L’Arbre inspirant. (texte en Pdf)
Les peintres l’ont de tout temps représenté. Un arbre seul permet de signifier un paysage. On le reconnaît toujours, toutefois chaque époque définit ses codes de représentation, il est un fil précieux pour suivre l’évolution de la peinture.
Si l’arbre semble avoir été un modèle récurrent dans l’histoire de la peinture, il n’a pas toujours eu le même statut artistique. Symbolique puis naturaliste, impressionniste puis cubiste, il suscita bien des regards chez les peintres.
L’arbre symbolique, l’arbre objet à part entière, l’arbre personnalisation, l’arbre délaissé... Découvrez l’évolution de la représentation de l’arbre dans la peinture
Tiré de « La voix des arbres dans l’histoire de la peinture »
Par Laurent Wolf
Responsable du Samedi Culturel, supplément hebdomadaire du quotidien suisse Le Temps, critique d’art.
L’arbre symbolique
L’arbre est universellement considéré comme un symbole des rapports qui s’établissent entre le ciel et la terre, symbole de vie par excellence, représenté par toutes les cultures. Dépositaire de sagesse, justice et mémoire du fait de sa longévité, il nourrit, protège, réchauffe l’homme, l’accompagne de sa naissance à sa mort.
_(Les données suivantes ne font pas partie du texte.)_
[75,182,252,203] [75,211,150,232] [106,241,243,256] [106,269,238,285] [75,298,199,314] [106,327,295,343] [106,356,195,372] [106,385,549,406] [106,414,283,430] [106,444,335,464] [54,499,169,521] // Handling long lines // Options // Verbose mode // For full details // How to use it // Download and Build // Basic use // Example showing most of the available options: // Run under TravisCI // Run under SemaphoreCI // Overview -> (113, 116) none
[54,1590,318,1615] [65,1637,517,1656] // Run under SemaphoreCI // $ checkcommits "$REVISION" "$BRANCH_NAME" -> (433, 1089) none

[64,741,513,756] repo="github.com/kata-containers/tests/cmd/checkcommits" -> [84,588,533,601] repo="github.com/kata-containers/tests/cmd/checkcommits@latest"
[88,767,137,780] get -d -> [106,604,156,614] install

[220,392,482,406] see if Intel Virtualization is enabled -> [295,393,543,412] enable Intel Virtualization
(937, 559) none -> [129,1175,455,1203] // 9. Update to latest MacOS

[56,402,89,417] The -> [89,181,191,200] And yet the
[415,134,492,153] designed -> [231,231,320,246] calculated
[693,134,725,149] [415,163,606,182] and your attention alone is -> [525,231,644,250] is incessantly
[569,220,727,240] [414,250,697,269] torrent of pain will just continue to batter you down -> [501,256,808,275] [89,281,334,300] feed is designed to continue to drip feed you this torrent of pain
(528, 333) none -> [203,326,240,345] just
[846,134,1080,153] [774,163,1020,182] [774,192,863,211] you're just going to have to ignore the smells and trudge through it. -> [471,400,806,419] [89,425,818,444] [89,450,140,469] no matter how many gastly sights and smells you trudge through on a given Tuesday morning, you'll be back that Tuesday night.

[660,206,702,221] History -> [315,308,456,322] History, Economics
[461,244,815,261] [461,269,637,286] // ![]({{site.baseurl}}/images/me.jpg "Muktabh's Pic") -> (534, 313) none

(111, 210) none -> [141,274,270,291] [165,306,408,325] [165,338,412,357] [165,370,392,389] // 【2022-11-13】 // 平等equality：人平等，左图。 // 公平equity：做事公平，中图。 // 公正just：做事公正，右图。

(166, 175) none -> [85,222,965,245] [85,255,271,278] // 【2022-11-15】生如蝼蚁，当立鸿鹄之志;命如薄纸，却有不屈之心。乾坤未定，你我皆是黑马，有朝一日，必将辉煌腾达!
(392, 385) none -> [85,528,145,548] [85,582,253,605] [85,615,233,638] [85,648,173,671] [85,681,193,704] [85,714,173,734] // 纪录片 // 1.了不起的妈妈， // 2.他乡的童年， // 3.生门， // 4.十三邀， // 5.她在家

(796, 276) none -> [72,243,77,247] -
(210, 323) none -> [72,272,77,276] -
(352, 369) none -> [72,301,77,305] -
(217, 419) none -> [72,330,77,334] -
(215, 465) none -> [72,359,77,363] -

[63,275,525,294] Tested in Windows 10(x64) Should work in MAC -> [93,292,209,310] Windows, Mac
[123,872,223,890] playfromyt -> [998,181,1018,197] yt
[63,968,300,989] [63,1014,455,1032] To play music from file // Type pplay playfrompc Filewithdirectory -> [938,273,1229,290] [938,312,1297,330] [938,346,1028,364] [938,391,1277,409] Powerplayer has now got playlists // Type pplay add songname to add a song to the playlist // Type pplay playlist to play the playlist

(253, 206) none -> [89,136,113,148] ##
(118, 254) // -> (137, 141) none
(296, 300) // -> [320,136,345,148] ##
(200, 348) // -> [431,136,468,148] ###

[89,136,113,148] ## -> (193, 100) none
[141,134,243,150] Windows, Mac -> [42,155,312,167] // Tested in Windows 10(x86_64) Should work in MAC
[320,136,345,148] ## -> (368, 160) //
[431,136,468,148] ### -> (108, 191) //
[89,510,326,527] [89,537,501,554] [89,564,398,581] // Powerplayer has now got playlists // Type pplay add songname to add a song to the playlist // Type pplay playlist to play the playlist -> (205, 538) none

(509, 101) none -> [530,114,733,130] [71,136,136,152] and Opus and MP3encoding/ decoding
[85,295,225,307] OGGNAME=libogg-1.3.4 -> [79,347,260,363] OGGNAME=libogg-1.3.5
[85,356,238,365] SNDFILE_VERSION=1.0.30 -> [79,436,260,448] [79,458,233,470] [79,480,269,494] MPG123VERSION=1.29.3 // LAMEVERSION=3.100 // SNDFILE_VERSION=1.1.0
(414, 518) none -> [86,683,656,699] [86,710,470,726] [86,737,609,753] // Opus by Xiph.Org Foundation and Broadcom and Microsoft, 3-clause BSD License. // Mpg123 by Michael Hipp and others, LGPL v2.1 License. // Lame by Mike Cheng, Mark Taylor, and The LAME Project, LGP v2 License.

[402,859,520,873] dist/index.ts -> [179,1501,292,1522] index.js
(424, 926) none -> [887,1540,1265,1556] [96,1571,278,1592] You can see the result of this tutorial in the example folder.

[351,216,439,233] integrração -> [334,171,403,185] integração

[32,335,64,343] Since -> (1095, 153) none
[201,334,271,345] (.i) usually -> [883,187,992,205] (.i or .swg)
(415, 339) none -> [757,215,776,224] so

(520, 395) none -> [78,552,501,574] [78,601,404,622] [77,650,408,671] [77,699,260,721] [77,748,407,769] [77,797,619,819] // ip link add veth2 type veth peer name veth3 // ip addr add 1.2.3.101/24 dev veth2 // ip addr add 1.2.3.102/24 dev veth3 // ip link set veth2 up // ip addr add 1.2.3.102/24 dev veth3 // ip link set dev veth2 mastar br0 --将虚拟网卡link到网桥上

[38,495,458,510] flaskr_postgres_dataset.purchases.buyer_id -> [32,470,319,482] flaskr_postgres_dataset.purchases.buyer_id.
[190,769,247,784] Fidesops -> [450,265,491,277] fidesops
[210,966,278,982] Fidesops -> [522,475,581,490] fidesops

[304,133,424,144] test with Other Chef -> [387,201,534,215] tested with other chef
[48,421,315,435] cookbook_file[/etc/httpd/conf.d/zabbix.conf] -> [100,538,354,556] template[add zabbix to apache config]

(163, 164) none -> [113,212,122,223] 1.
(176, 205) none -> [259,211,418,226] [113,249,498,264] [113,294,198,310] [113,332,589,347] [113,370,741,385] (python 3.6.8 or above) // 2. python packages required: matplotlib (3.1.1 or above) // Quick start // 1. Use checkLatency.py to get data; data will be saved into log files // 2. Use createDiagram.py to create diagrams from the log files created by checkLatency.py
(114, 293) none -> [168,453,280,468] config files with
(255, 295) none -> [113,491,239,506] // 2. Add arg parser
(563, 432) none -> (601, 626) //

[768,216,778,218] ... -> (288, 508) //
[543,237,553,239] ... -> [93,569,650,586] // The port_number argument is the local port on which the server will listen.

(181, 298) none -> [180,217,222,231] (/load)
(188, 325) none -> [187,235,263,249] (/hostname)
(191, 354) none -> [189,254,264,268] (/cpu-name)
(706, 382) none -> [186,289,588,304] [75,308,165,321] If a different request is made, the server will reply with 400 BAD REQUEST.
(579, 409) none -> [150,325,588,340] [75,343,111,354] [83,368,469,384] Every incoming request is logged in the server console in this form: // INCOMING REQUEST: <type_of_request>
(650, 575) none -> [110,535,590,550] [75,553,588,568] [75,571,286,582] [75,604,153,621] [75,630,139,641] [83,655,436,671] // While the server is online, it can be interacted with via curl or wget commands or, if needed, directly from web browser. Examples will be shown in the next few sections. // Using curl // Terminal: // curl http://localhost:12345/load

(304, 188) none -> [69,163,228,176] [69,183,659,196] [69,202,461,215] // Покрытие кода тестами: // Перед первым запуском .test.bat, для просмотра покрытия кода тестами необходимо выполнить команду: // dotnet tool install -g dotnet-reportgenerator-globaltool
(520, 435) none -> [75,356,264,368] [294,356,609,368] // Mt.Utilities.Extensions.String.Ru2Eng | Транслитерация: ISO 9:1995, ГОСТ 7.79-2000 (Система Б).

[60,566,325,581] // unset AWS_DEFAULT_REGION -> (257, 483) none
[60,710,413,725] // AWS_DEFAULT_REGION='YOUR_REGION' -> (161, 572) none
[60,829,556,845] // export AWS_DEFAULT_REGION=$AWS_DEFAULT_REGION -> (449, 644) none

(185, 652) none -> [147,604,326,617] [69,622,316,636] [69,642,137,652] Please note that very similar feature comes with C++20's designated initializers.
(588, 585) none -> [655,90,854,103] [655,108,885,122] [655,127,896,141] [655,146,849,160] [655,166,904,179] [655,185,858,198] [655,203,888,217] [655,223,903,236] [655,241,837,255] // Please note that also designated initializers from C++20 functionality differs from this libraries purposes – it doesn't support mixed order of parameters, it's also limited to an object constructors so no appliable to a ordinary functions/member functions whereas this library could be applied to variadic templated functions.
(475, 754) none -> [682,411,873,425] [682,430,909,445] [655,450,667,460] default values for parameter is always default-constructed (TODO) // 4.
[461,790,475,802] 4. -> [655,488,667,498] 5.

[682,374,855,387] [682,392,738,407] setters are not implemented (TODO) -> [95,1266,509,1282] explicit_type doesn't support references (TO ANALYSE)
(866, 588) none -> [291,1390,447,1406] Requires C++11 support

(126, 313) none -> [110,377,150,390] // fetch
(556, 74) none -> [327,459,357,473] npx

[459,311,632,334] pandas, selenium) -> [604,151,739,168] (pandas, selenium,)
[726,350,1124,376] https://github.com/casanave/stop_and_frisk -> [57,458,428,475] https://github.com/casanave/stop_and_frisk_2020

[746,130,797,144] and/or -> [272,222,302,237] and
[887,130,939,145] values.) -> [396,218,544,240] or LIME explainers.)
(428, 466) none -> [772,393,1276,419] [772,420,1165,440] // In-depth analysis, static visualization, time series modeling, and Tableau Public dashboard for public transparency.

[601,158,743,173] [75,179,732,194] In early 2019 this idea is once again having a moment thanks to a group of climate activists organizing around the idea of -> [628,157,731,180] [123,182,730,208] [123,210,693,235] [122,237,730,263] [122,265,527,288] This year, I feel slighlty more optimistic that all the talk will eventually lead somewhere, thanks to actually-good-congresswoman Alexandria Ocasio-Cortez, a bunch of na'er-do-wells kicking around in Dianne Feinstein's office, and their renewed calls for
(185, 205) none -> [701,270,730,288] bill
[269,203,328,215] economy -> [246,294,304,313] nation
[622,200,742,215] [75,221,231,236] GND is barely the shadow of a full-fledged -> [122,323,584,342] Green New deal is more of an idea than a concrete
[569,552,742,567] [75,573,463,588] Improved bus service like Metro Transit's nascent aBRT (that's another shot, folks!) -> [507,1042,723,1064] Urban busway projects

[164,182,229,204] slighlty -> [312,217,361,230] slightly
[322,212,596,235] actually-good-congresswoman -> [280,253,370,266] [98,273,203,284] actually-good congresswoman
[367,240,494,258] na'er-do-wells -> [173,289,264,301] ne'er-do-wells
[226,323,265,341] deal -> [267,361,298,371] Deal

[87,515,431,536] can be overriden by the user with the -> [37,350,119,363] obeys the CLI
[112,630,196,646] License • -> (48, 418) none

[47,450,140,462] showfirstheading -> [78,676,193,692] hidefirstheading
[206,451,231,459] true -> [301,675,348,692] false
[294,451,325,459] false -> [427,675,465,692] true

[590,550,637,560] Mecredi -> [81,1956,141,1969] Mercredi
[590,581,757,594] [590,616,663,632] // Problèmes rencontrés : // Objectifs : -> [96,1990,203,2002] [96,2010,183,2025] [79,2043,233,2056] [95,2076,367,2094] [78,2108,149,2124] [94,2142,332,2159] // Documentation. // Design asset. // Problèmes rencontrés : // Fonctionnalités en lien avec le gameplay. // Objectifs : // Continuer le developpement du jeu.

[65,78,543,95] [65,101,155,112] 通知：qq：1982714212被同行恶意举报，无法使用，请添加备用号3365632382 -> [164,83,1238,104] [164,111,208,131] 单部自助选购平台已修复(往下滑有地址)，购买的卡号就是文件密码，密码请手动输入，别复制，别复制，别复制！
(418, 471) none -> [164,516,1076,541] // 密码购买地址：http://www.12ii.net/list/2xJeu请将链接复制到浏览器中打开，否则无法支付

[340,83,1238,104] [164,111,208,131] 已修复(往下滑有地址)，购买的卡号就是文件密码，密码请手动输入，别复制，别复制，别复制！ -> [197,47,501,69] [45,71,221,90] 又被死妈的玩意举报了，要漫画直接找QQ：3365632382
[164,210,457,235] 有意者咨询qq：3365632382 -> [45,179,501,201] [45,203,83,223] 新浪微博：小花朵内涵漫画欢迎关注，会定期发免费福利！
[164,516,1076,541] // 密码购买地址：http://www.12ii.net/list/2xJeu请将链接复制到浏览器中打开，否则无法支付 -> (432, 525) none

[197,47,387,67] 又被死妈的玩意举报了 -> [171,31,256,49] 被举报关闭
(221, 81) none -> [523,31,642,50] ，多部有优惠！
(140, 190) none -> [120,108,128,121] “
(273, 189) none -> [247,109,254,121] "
L’arbre dans la peinture dès les premiers temps, surtout dans la peinture « religieuse » : l’Arbre de la Connaissance qui porte la pomme qu’Adam et Eve ont interdiction de toucher.
Avec, la Renaissance les peintres abandonnent le sacré pour le profane, la peinture au XVIe siècle est encore habitée par les grands thèmes bibliques auxquels s’ajoutent ceux issus de la mythologie. L’arbre, comme sujet de création artistique, a une valeur plus symbolique qu’esthétique.
L’arbre va être à l’honneur de manière très réaliste sous la Renaissance chez Pierre Paul Rubens dans ses « Etudes d’arbres » par exemple ou chargé d’une symbolique forte et fantasmagorique dans « L’ermite Antonius » de Jérôme Bosch.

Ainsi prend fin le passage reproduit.